In late 2010, the United States Coast Guard (USCG) contacted Mascoat concerning corrosion under insulation (CUI) issues with the floating floor systems on their 110- foot cutter vessels. The issue had escalated to the point that it was costing the USCG about $200,000 every two years on each vessel, plus lost time.
What is a Floating Floor?
On a marine vessel, a floating floor is essentially a floating sheet of steel (or deck) that sits on a dampening block. These blocks are attached to the fixed deck and provide several functions for the flooring system in addition to providing a place for the floating deck to sit. Because the blocks are usually only a few inches tall, an air gap is created, reducing the transference of sound. In many cases conventionali nsulation like fiberglass is placed in this air gap for further sound reduction. These floating floors are used regularly in the marine industry because of their high ability to reduce both airborne and structural noise.
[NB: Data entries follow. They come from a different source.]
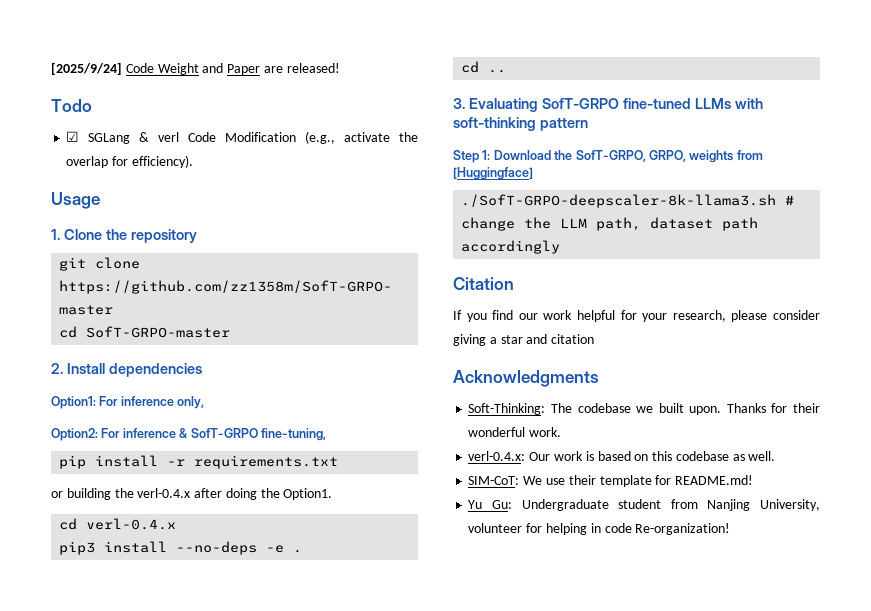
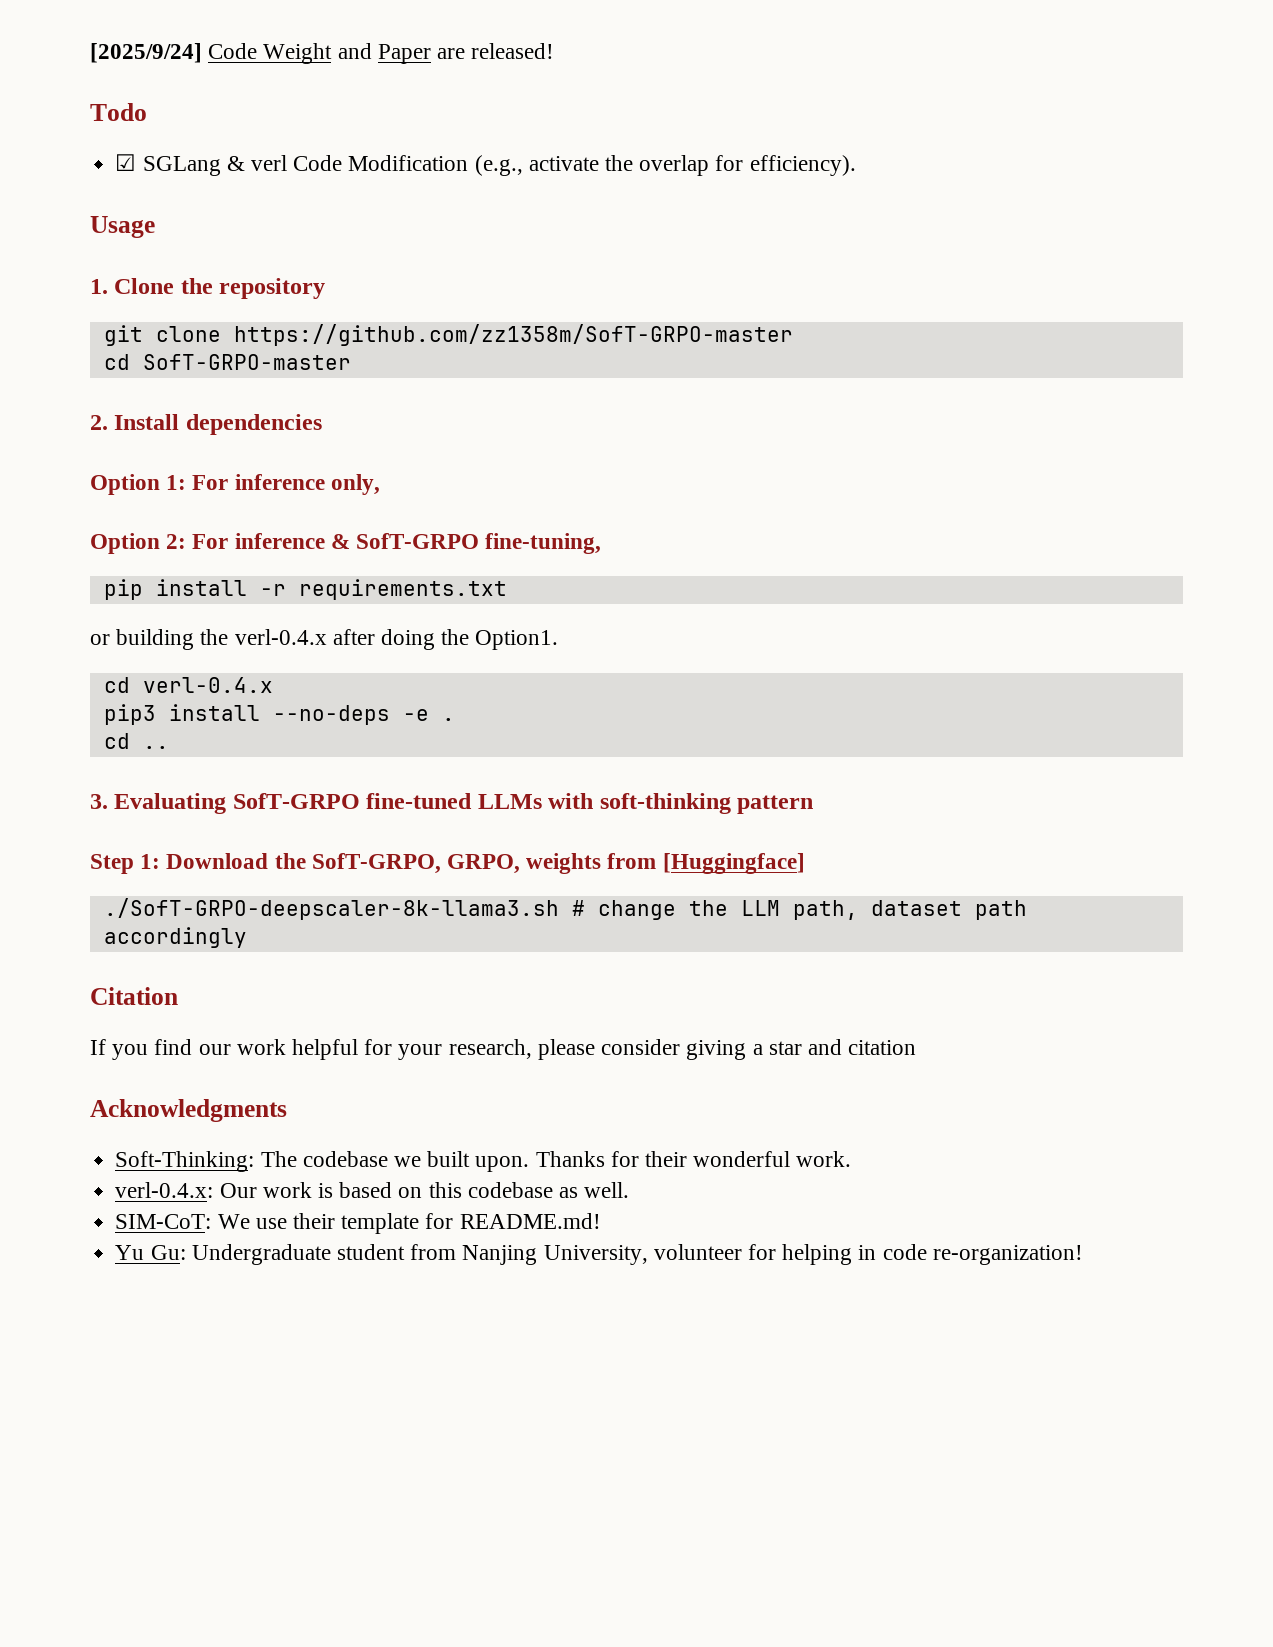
- Option1: For inference only,
+ Option 1: For inference only,
- Option2: For inference & SofT-GRPO fine-tuning,
+ Option 2: For inference & SofT-GRPO fine-tuning,
- Yu Gu: Undergraduate student from Nanjing University, volunteer for helping in code Re-organization!
+ Yu Gu: Undergraduate student from Nanjing University, volunteer for helping in code re-organization!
Unfortunately, in addition to taking up valuable space (4-6 inches or 10-15 cm),a floating floor cannot be effectively sealed, so corrosion from daily condensation is quite commonplace.
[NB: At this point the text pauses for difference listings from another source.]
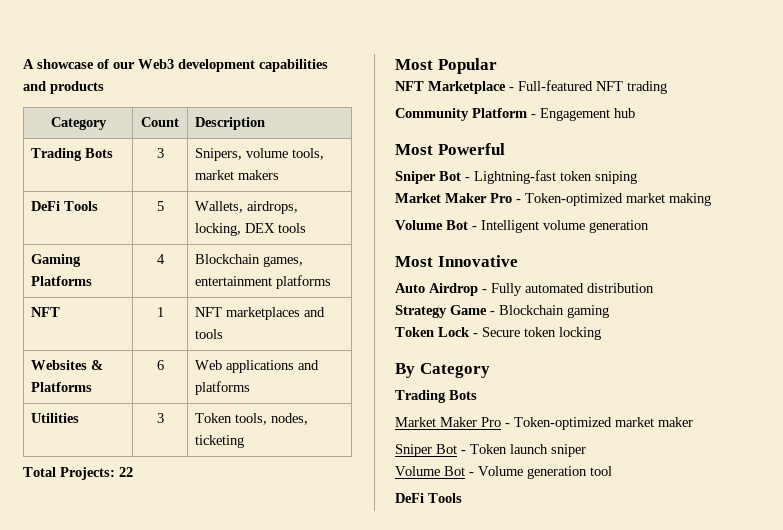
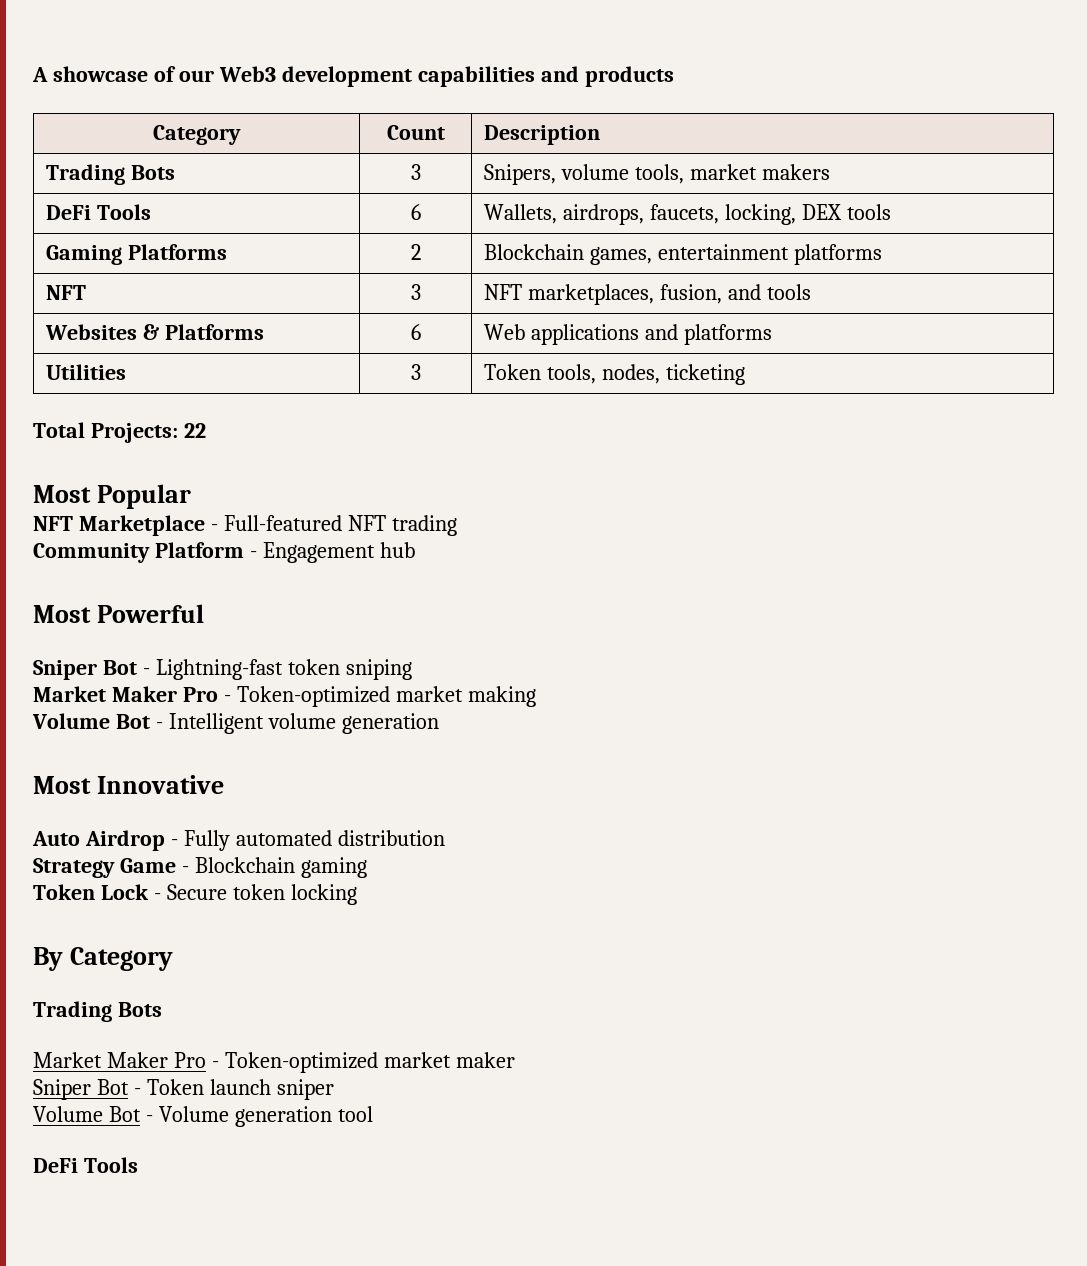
- DeFi Tools | 5 | Wallets, airdrops, locking, DEX tools
+ DeFi Tools | 6 | Wallets, airdrops, faucets, locking, DEX tools
- Gaming Platforms | 4 | Blockchain games, entertainment platforms
+ Gaming Platforms | 2 | Blockchain games, entertainment platforms
- NFT | 1 | NFT marketplaces and tools
+ NFT | 3 | NFT marketplaces, fusion, and tools

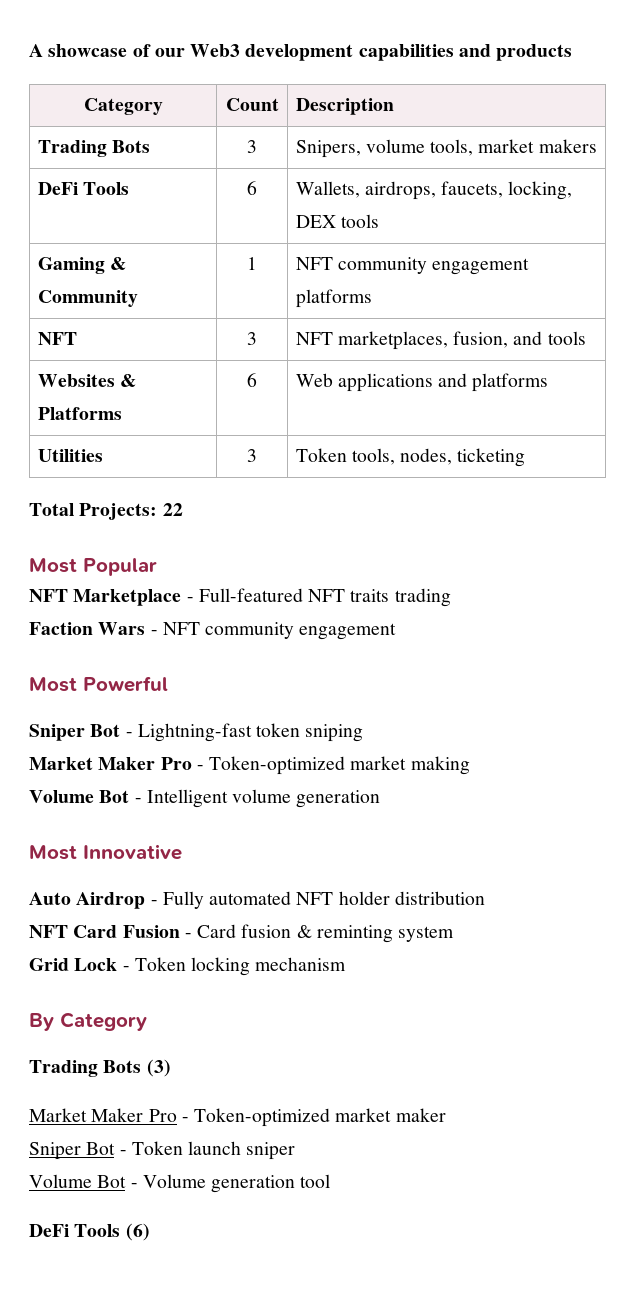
- Gaming Platforms | 2 | Blockchain games, entertainment platforms
+ Gaming & Community | 1 | NFT community engagement platforms
- NFT Marketplace - Full-featured NFT trading
+ NFT Marketplace - Full-featured NFT traits trading
- Community Platform - Engagement hub
+ Faction Wars - NFT community engagement
- Auto Airdrop - Fully automated distribution
+ Auto Airdrop - Fully automated NFT holder distribution
- Strategy Game - Blockchain gaming
- Token Lock - Secure token locking
+ NFT Card Fusion - Card fusion & reminting system
+ Grid Lock - Token locking mechanism
  By Category
- Trading Bots
+ Trading Bots (3)
  Volume Bot - Volume generation tool
- DeFi Tools
+ DeFi Tools (6)

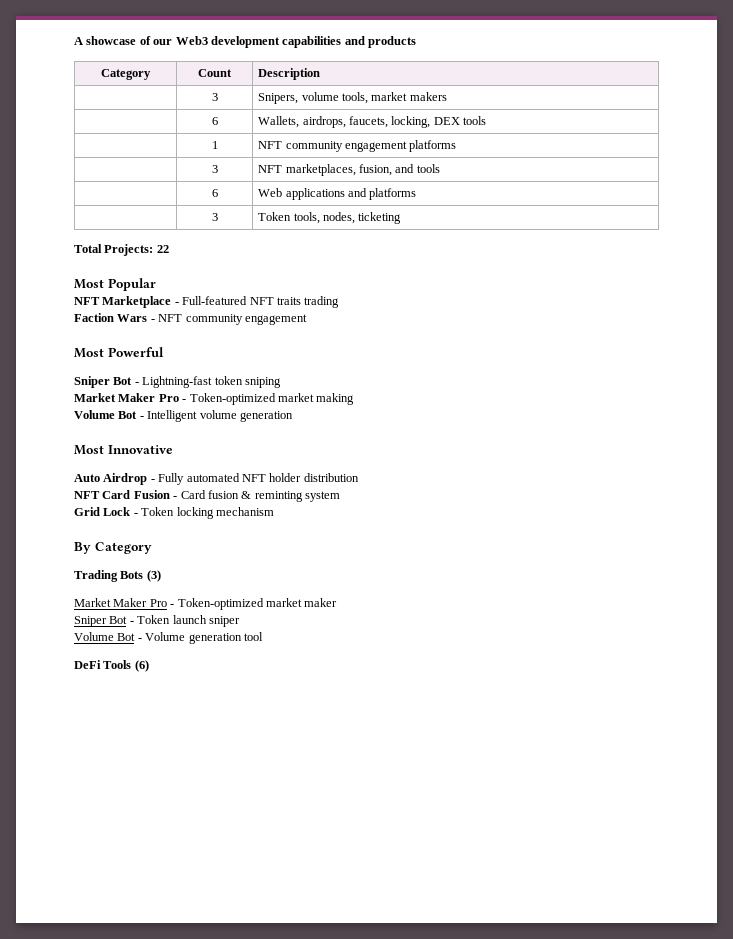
- Trading Bots | 3 | Snipers, volume tools, market makers
+ | 3 | Snipers, volume tools, market makers
- DeFi Tools | 6 | Wallets, airdrops, faucets, locking, DEX tools
+ | 6 | Wallets, airdrops, faucets, locking, DEX tools
- Gaming & Community | 1 | NFT community engagement platforms
+ | 1 | NFT community engagement platforms
- NFT | 3 | NFT marketplaces, fusion, and tools
+ | 3 | NFT marketplaces, fusion, and tools
- Websites & Platforms | 6 | Web applications and platforms
+ | 6 | Web applications and platforms
- Utilities | 3 | Token tools, nodes, ticketing
+ | 3 | Token tools, nodes, ticketing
After the initial meeting with the USCG, it was decided that Mascoat Sound Control-dB (MSC-dB) should be applied to the fixed deck at a minimum of 60-80 mils, along with a top coat. (A top coat was recommended due to the possibility of pooling water on the deck areas.) The goal of the application was to stop the CUI issues, while at the same time providing enhanced sound damping. After examining the proposed solution, the USCG wondered if it should completely replace the floating floor systems on these vessels. All parties agreed that this approach would be hugely beneficial; however, more analysis would be needed since it had never been successfully attempted.
To get a more in-depth analysis, the USCG contacted Noise Control Engineering (NCE) out of Billerica, Massachusetts, to conduct tests using MSC-dB to replace the floating floors. NCE is a leader in acoustical testing worldwide.
Test results indicated that the Mascoat Sound Control-dB was as effective as the floating floor below 500 Hz, which is the frequency range in which machinery noise is most influential. NCE’s acoustic model shows that the damping treatment would be as effective as the floating floor for reducing noise and vibration in the compartments of interest. Tests also indicated that the application of a top coat (specified by the USCG) does not significantly alter the performance of Mascoat on the tested steel structure. This is the first known test data available that states a sound damping coating can effectively be used to replace a floating floor system.
After reviewing the test data, the USCG decided to immediately launch a pilot project on their 110’ vessels to see actual results. The first vessel is scheduled to be coated in late spring of 2011. NCE will be evaluating the results after the MSC-dB is installed. All parties involved believe this will become the new standard on the 110’ USCG vessels. The USCG has stated they will save millions of dollars per year after the implementation.